Javier Castro knew he was dying – he had refused a life-saving blood transfusion on religious grounds – and talked about making a will when his two brothers visited him in hospital. They had no pen and paper to hand, so wrote out a will on a tablet device, which Castro and the brothers signed on the tablet. An Ohio county probate judge held that the will was valid: under state law, a will must be a written document that is signed and witnessed (Estate of Castro, Lorain County Probate Court, 27 June 2013).

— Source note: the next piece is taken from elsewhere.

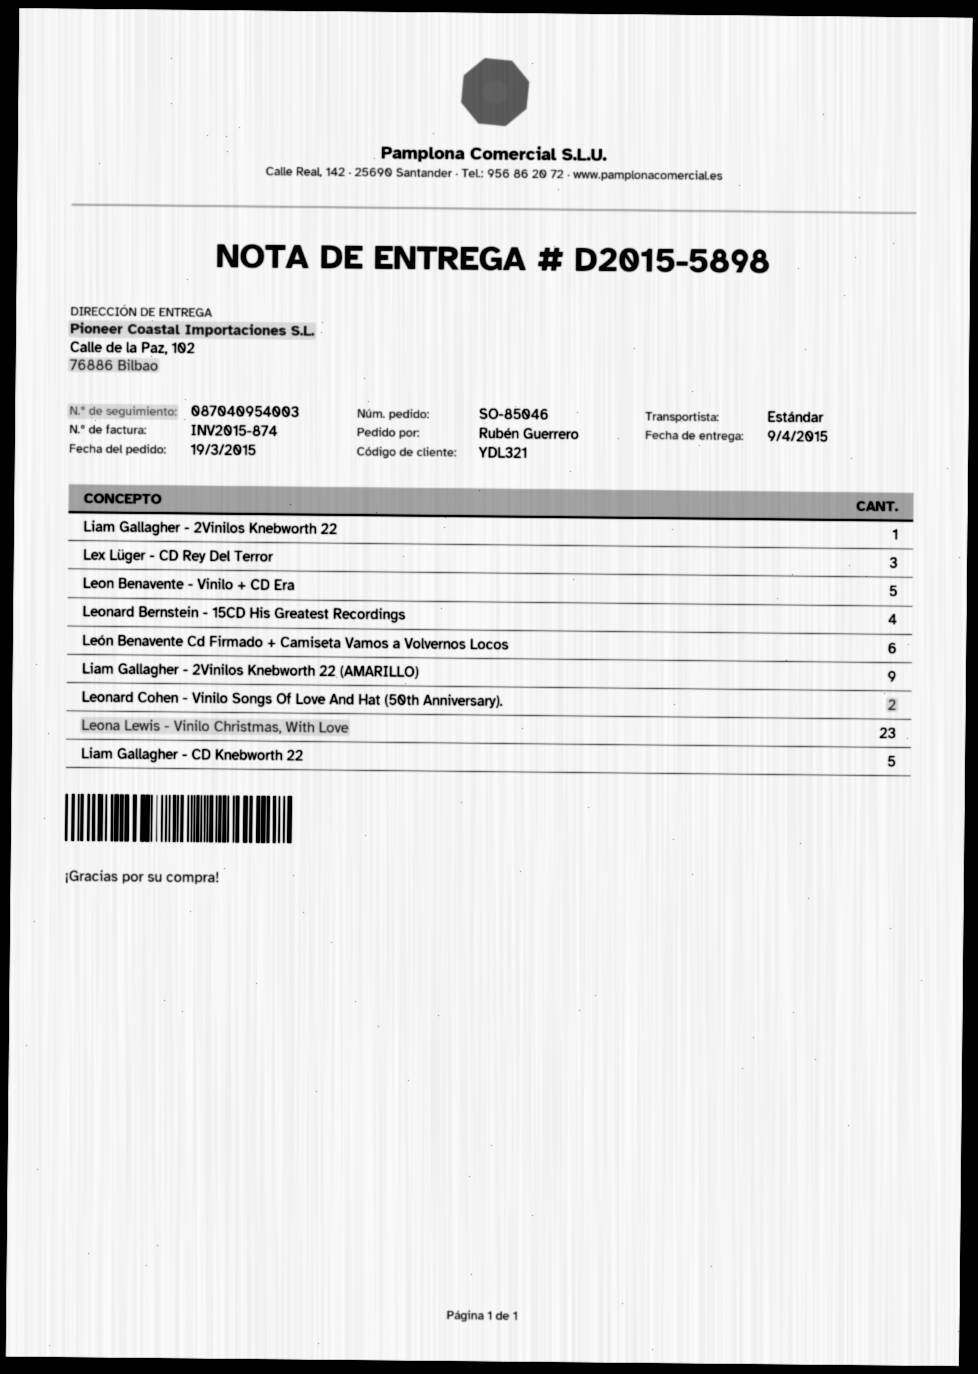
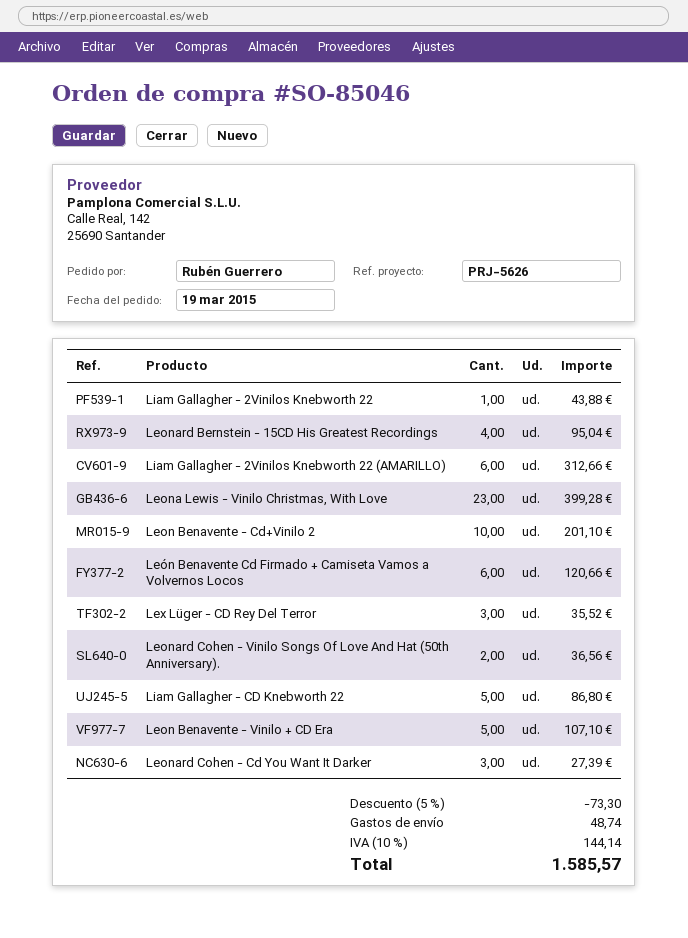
Liam Gallagher - 2Vinilos Knebworth 22 (AMARILLO): 9 -> 6
Leon Benavente - Cd+Vinilo 2: none -> 10
Leonard Cohen - Cd You Want It Darker: none -> 3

The judge noted that a will carved in stone with a hammer and chisel would also be valid, but that rather misses the point; the law (Canadian and English law, anyway) has long recognised the validity of holograph wills (instruments entirely in the hand of the testator), the famous example being that of the Saskatchewan farmer who scratched a brief but valid will on the fender of his tractor before it crushed him to death (there is no requirement for a holograph will to be witnessed under Saskatchewan law). The real issue is whether an electronic document can meet the writing and attestation requirements necessary for a valid will. While a contract can be formed electronically, electronic documents legislation expressly does not apply to wills, presumably on the grounds that electronic wills could be subject to alteration by third parties (beneficiary with access to granny's laptop adds some zeroes here and removes them elsewhere). Under British Columbia's Wills, Estates and Succession Act (in force in March 2014), a judge will have the discretion to recognise any 'record [defined to include an electronic record], document or writing' as a valid testamentary disposition (s 58). Bets on when the first tweet is admitted to probate?